*** Extracted data ***

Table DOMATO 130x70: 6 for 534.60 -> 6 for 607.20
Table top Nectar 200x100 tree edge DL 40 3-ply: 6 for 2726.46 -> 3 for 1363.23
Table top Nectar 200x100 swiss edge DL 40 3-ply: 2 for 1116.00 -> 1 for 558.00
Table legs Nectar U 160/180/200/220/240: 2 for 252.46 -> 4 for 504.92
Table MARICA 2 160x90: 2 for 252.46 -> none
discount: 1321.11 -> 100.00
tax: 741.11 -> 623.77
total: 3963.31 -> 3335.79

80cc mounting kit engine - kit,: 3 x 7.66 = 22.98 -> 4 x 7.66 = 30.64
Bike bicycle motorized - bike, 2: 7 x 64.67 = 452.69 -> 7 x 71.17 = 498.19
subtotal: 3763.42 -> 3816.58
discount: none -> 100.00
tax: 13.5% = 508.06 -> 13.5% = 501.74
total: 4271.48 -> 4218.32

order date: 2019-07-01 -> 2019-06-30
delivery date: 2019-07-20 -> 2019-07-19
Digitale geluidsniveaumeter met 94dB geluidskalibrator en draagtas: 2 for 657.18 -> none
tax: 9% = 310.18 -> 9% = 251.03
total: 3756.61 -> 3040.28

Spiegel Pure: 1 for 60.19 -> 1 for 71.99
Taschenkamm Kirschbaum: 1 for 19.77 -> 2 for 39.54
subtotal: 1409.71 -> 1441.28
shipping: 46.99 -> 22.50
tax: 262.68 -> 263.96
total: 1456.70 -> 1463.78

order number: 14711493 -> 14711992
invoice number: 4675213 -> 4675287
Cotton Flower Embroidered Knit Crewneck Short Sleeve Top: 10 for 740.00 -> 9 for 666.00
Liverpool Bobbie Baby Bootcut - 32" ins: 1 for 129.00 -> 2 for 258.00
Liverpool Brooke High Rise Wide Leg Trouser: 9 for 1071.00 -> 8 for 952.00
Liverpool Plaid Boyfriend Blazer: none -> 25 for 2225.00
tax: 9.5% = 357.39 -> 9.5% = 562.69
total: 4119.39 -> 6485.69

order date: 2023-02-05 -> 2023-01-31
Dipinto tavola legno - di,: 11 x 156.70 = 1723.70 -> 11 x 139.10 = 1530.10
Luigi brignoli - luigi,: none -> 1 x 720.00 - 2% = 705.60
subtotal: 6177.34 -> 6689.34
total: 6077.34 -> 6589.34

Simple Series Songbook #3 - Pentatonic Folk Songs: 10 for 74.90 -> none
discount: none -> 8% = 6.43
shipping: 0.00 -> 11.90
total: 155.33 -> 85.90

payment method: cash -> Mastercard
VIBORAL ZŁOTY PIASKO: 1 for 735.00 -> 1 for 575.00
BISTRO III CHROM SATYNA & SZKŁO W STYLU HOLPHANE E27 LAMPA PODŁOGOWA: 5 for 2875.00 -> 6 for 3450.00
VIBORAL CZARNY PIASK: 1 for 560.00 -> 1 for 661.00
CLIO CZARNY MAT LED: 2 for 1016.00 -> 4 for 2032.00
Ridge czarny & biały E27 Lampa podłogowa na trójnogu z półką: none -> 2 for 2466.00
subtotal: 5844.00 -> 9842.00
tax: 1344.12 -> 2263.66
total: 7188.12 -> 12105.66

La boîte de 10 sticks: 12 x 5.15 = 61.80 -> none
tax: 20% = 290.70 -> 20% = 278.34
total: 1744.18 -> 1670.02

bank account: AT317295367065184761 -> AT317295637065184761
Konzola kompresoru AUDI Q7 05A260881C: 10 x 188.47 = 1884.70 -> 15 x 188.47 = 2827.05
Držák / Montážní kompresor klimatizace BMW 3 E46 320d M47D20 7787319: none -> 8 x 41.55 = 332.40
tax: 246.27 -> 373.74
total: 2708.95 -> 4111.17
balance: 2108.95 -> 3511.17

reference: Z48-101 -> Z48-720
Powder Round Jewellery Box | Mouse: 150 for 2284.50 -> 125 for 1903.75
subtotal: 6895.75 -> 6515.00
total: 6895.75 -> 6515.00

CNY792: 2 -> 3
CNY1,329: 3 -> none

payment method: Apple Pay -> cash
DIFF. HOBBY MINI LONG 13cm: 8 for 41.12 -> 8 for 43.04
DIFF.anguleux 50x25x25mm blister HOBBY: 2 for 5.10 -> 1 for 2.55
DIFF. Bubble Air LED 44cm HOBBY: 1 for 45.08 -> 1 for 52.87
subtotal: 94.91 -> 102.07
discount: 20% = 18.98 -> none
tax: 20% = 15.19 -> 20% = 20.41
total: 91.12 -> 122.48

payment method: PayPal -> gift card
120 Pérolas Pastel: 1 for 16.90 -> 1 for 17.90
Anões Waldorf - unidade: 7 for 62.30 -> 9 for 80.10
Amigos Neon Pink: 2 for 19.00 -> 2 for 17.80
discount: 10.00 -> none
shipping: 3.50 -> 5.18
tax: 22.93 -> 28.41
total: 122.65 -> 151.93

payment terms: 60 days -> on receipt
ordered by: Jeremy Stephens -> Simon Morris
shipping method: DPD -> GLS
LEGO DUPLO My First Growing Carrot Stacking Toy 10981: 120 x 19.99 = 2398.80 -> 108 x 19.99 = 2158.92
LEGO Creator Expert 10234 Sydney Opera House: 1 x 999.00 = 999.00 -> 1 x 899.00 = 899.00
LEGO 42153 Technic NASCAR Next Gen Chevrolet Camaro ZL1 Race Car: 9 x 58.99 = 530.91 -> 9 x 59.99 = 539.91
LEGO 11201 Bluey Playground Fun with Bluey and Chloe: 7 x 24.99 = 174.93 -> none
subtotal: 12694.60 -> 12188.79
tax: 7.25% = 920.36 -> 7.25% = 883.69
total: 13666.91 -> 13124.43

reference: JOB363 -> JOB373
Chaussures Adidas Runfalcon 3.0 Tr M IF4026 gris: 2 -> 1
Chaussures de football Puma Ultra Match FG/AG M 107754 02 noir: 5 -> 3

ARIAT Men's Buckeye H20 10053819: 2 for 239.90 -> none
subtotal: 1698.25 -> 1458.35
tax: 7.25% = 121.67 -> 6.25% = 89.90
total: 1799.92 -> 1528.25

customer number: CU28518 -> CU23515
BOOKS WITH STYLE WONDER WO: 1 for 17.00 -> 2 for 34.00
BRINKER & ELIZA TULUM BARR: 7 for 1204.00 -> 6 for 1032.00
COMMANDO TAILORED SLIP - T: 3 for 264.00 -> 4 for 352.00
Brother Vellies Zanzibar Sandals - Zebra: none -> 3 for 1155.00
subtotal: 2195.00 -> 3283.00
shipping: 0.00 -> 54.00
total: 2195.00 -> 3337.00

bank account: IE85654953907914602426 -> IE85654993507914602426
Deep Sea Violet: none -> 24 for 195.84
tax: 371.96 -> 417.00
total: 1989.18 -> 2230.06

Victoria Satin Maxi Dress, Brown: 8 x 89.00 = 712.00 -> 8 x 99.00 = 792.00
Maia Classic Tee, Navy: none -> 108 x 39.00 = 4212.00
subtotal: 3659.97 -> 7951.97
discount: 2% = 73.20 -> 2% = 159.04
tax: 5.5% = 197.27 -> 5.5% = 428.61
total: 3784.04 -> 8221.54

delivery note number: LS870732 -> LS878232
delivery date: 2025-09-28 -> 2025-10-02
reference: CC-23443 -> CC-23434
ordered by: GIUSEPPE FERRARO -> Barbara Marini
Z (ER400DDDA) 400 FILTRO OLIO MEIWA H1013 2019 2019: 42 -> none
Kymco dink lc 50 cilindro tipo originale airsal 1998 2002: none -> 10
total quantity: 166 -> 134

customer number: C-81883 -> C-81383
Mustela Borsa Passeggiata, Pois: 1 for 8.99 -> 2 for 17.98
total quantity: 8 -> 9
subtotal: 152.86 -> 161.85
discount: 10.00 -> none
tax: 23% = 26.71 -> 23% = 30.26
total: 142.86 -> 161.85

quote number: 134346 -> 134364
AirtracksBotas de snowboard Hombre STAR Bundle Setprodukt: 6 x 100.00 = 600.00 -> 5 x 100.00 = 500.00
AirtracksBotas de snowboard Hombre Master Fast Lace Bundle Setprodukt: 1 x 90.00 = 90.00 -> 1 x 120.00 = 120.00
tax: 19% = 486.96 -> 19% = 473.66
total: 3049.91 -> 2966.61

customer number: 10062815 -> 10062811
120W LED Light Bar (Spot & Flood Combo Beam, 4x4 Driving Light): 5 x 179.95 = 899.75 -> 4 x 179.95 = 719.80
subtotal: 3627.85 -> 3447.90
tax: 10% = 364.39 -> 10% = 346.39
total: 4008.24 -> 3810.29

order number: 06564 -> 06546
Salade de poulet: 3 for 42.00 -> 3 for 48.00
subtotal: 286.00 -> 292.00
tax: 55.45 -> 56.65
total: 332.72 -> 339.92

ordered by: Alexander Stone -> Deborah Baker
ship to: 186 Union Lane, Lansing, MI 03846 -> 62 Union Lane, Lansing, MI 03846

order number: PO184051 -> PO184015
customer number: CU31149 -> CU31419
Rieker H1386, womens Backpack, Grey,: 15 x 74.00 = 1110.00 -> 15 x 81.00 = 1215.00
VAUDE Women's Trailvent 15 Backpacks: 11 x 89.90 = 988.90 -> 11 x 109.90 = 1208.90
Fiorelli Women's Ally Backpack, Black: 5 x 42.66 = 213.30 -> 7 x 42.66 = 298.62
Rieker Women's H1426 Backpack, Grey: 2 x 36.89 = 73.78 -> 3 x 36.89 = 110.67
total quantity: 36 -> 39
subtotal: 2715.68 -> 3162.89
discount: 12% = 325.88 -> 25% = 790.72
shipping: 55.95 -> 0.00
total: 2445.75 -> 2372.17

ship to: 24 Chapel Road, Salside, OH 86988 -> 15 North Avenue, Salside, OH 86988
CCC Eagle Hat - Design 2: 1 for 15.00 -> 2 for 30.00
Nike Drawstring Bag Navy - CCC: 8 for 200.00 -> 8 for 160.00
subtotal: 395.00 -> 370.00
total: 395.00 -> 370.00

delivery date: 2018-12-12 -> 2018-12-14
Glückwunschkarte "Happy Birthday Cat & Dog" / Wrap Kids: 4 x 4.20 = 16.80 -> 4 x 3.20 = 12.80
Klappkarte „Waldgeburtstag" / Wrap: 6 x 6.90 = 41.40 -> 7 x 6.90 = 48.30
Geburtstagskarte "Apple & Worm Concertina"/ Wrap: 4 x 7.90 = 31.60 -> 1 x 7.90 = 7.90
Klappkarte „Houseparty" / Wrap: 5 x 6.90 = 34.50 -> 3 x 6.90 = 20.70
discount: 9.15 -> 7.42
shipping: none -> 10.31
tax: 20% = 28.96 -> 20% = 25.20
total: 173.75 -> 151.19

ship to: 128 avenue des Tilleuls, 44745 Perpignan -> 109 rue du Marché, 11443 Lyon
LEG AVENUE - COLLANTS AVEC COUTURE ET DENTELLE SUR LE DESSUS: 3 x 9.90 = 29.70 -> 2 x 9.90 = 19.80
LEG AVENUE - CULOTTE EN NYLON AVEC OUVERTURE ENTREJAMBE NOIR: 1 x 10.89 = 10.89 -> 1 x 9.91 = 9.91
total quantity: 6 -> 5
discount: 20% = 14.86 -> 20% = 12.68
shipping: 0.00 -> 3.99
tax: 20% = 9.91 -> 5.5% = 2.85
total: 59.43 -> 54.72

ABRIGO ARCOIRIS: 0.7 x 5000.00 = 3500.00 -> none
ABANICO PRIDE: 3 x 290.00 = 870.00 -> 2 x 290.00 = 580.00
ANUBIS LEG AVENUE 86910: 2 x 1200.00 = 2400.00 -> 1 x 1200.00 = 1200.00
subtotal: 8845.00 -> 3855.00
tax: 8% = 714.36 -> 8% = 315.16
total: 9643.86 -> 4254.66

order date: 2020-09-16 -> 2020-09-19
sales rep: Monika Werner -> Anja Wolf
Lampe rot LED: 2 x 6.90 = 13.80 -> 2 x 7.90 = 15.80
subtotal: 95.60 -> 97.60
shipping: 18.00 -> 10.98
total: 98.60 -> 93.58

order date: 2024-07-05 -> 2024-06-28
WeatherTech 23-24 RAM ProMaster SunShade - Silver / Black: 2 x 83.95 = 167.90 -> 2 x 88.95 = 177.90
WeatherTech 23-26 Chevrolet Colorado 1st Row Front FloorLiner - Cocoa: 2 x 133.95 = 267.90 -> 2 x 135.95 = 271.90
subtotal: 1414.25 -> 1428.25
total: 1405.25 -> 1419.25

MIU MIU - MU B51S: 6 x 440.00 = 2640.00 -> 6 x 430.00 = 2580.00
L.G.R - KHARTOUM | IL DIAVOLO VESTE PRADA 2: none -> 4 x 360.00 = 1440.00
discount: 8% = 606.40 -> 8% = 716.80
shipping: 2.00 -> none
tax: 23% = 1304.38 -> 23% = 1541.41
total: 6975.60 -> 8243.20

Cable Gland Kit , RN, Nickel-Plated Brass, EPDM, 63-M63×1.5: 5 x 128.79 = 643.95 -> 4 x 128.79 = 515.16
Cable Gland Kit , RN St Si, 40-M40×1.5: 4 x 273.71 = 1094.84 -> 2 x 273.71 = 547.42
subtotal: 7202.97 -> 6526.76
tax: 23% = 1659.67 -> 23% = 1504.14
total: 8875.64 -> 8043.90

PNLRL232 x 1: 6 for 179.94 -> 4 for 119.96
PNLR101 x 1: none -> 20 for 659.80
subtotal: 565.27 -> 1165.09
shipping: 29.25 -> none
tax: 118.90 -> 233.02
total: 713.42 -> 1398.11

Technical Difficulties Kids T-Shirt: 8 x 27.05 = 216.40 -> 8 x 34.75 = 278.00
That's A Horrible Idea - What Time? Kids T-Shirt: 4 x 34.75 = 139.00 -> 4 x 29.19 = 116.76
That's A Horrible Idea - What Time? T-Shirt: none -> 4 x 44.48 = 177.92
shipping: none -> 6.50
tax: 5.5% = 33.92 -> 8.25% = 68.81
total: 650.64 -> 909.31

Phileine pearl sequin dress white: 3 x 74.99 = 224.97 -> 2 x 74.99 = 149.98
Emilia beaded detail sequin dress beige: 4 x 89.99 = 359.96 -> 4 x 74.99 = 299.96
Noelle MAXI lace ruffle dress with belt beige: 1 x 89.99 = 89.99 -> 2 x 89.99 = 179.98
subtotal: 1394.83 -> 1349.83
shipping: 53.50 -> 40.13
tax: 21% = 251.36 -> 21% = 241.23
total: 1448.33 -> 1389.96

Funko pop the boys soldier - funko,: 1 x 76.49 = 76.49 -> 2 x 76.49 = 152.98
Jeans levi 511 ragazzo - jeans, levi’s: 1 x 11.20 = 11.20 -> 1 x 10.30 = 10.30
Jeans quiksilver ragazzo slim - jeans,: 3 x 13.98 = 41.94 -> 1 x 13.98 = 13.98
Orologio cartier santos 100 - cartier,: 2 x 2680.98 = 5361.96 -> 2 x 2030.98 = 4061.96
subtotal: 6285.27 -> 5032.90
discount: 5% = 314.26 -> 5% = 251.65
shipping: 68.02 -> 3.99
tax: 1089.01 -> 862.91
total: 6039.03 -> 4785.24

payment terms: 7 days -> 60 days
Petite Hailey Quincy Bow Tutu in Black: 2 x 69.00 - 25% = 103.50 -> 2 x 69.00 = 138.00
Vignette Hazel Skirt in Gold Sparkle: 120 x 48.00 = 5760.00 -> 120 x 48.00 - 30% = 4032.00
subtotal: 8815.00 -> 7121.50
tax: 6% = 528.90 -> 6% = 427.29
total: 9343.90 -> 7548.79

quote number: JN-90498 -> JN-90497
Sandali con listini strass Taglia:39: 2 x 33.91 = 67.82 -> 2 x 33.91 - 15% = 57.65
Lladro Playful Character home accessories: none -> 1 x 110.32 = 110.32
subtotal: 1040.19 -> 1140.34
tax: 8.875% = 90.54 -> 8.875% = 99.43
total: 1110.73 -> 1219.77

*** End of Extracted data ***

Look above for the line with "tax: 262.68 -> 263.96" and the line with "Liverpool Bobbie Baby". Retype those two lines and every line between them exactly, adding nothing.

tax: 262.68 -> 263.96
total: 1456.70 -> 1463.78

order number: 14711493 -> 14711992
invoice number: 4675213 -> 4675287
Cotton Flower Embroidered Knit Crewneck Short Sleeve Top: 10 for 740.00 -> 9 for 666.00
Liverpool Bobbie Baby Bootcut - 32" ins: 1 for 129.00 -> 2 for 258.00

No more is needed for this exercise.